Problem description – Set down again each entry exactly as it reads, pictures excluded.
# # #
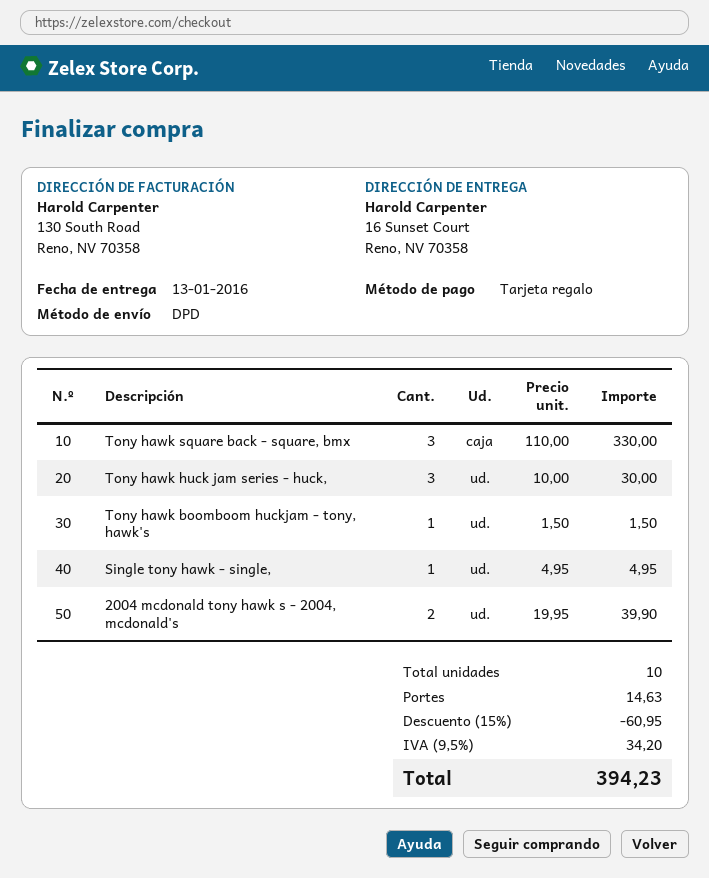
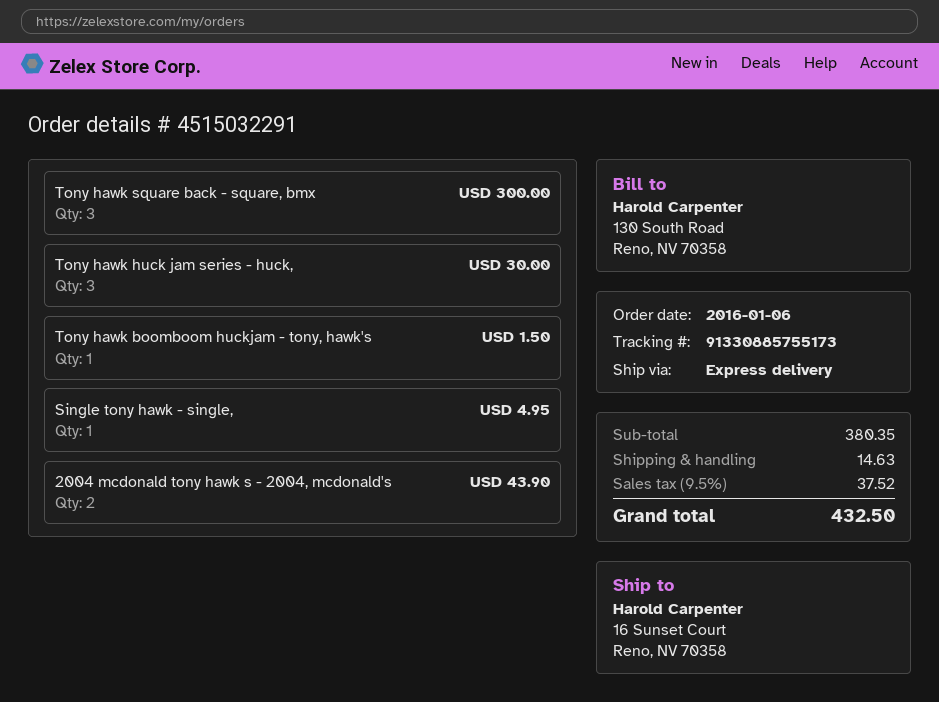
shipping method: DPD -> express
Tony hawk square back - square, bmx: 3 for 330.00 -> 3 for 300.00
2004 mcdonald tony hawk s - 2004, mcdonald's: 2 for 39.90 -> 2 for 43.90
discount: 15% = 60.95 -> none
tax: 9.5% = 34.20 -> 9.5% = 37.52
total: 394.23 -> 432.50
# # #
Answer for the task –
shipping method: DPD -> express
Tony hawk square back - square, bmx: 3 for 330.00 -> 3 for 300.00
2004 mcdonald tony hawk s - 2004, mcdonald's: 2 for 39.90 -> 2 for 43.90
discount: 15% = 60.95 -> none
tax: 9.5% = 34.20 -> 9.5% = 37.52
total: 394.23 -> 432.50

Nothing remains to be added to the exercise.